**Problem statement:** Each line in the records below that has the word "POSTAL" should be copied.

Data section Start Marker

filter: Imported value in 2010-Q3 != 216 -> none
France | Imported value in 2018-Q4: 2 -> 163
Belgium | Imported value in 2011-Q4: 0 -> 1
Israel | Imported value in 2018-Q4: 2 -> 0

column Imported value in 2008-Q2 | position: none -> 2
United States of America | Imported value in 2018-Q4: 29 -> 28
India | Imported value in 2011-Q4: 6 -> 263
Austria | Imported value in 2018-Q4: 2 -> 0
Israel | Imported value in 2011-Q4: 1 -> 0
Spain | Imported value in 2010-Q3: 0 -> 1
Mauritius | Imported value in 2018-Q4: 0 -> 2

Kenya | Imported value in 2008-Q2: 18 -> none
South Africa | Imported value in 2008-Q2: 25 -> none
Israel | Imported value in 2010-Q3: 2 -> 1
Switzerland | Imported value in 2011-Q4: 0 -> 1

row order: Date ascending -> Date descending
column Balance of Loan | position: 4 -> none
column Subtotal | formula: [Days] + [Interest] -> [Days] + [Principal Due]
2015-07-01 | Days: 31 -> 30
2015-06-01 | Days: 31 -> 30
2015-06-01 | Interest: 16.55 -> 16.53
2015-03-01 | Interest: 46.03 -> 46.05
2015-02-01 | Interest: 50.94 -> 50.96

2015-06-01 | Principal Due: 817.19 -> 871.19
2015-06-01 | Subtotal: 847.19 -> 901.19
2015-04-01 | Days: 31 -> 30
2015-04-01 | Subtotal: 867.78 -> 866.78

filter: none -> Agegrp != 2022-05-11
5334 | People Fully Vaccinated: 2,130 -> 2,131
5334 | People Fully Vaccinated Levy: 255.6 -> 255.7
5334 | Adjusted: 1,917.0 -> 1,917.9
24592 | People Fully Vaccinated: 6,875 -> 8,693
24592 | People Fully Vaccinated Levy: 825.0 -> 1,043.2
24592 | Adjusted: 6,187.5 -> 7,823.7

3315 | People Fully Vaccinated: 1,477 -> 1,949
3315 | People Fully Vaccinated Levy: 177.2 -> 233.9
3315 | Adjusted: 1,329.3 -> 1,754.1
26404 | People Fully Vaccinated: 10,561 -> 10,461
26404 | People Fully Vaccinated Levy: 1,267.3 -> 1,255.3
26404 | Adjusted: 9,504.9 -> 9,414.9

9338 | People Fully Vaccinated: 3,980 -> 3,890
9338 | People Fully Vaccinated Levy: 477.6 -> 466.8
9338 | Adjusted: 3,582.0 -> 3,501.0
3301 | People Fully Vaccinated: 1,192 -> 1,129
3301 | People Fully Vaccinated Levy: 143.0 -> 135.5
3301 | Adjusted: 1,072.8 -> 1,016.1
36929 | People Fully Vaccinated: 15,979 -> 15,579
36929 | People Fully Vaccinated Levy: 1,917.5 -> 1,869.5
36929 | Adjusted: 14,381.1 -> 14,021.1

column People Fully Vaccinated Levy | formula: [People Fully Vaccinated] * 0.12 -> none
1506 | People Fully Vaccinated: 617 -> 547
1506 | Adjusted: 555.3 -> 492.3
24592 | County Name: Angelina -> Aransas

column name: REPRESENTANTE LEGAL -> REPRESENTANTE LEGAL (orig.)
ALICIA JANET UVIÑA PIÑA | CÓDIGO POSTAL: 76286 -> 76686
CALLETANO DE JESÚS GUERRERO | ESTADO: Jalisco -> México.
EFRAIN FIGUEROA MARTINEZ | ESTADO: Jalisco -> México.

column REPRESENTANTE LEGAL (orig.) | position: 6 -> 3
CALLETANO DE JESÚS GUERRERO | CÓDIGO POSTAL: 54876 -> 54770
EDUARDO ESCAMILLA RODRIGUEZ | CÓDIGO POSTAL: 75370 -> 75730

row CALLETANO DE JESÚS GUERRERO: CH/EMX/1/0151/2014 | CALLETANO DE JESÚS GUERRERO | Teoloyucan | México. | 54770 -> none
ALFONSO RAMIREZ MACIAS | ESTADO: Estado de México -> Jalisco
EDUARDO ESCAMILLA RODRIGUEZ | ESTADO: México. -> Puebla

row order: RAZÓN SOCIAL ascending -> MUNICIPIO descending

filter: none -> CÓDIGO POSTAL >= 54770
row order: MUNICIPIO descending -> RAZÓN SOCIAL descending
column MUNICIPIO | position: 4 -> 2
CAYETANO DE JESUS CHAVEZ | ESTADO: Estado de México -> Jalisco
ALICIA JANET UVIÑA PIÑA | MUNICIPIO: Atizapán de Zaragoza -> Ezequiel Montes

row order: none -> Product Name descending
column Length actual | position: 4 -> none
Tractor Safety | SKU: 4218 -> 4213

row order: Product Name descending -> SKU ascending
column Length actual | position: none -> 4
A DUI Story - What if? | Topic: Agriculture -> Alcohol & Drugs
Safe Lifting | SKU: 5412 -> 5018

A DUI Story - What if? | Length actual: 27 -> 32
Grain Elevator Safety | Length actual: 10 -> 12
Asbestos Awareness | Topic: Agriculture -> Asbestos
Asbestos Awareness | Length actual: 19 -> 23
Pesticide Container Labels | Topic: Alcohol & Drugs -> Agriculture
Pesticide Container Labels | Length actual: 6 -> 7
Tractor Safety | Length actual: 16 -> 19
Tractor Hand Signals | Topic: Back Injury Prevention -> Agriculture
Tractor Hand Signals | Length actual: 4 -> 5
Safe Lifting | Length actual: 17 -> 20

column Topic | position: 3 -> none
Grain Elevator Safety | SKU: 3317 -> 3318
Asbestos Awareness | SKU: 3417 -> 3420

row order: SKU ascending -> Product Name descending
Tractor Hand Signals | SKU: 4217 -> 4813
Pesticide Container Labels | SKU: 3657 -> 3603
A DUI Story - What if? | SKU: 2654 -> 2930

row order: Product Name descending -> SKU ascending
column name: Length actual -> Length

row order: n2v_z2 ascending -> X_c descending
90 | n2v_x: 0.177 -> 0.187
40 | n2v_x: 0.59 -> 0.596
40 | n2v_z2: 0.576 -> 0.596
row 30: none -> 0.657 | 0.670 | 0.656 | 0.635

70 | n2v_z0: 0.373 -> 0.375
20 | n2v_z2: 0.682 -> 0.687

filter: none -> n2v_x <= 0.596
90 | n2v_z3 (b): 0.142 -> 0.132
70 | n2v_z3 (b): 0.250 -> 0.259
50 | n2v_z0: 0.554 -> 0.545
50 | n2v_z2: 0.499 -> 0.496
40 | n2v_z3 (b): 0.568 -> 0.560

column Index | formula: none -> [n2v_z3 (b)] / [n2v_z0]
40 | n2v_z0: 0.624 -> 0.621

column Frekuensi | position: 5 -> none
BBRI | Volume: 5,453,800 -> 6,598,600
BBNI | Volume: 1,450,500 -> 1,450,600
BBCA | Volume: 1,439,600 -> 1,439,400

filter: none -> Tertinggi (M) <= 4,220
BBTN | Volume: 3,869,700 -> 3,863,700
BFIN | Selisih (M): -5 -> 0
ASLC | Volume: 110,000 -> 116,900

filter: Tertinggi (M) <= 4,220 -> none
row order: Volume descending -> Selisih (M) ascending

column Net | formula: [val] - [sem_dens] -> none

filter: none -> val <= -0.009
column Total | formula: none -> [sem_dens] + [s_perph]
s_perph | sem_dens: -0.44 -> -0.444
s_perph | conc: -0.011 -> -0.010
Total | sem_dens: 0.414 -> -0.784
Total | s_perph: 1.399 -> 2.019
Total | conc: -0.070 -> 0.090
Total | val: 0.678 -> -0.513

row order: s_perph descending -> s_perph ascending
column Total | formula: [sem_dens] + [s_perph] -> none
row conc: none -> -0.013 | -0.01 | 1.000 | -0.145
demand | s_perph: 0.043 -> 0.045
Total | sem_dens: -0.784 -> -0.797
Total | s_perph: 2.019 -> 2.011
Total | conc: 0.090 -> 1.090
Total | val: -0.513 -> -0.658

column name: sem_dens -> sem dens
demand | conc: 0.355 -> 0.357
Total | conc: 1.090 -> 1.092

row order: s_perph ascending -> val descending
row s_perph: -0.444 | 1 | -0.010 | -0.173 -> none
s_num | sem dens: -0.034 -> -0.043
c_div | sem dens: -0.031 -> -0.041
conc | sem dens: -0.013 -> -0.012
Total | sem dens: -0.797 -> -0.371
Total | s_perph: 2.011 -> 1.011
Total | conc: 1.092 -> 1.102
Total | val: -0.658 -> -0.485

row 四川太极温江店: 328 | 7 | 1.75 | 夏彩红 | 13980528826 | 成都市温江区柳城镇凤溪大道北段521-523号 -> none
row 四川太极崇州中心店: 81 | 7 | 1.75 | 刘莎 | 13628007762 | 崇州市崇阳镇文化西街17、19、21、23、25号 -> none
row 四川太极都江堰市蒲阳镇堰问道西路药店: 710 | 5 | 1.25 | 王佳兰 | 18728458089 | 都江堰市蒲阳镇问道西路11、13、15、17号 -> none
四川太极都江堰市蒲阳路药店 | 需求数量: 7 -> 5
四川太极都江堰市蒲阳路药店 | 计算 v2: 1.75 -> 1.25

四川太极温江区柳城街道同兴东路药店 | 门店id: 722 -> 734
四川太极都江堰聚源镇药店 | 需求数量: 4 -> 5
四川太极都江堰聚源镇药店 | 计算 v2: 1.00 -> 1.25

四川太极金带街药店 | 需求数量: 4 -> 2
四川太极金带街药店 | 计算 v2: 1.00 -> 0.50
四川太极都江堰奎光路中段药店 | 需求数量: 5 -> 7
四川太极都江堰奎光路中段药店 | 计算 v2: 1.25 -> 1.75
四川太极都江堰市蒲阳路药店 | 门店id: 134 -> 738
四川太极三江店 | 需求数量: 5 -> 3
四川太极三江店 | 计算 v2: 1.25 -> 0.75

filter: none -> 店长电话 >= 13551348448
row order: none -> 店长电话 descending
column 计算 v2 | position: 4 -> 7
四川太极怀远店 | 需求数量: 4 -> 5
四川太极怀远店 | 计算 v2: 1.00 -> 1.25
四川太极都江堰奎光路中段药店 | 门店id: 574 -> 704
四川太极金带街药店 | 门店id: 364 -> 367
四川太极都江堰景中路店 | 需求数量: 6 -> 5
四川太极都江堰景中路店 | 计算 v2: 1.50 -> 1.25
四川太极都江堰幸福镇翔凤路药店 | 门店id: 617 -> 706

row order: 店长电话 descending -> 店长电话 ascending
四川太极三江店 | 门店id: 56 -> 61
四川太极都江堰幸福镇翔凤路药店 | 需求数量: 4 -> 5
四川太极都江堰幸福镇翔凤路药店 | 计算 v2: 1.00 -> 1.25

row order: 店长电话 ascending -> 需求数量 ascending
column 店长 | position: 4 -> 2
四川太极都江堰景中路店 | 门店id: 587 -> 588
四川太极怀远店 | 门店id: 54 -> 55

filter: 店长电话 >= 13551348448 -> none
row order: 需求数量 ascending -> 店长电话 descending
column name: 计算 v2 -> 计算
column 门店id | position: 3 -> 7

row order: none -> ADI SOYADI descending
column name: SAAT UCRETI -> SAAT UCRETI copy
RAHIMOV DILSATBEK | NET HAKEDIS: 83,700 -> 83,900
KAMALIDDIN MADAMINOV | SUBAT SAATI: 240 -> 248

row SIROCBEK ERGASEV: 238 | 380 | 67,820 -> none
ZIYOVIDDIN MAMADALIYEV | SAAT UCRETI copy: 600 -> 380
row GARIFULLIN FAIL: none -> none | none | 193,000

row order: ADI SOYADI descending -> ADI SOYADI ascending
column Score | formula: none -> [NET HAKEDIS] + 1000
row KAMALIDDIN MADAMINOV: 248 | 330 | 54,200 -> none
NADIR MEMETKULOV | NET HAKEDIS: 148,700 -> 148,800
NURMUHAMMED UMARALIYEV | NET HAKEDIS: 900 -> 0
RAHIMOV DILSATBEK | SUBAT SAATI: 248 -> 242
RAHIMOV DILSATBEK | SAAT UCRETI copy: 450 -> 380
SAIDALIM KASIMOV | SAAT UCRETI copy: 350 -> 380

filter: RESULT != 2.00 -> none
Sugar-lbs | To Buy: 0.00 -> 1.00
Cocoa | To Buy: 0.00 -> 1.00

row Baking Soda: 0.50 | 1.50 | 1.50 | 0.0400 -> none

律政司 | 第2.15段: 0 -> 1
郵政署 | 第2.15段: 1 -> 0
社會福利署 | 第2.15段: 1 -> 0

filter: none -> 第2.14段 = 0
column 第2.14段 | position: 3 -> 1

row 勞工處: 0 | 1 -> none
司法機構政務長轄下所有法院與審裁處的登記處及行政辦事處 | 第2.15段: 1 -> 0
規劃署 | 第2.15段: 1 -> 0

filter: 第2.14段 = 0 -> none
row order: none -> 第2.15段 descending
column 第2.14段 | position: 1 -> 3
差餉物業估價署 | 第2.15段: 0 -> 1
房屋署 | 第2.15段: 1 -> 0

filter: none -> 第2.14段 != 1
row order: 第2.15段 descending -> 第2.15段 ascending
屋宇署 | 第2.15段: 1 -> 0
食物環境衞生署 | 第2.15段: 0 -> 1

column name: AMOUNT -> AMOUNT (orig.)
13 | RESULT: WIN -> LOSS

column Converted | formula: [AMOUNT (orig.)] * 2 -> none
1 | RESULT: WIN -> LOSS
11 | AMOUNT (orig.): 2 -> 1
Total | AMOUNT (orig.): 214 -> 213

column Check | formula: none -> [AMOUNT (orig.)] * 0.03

Data section End Marker

**Exercise solution:**
ALICIA JANET UVIÑA PIÑA | CÓDIGO POSTAL: 76286 -> 76686
CALLETANO DE JESÚS GUERRERO | CÓDIGO POSTAL: 54876 -> 54770
EDUARDO ESCAMILLA RODRIGUEZ | CÓDIGO POSTAL: 75370 -> 75730
filter: none -> CÓDIGO POSTAL >= 54770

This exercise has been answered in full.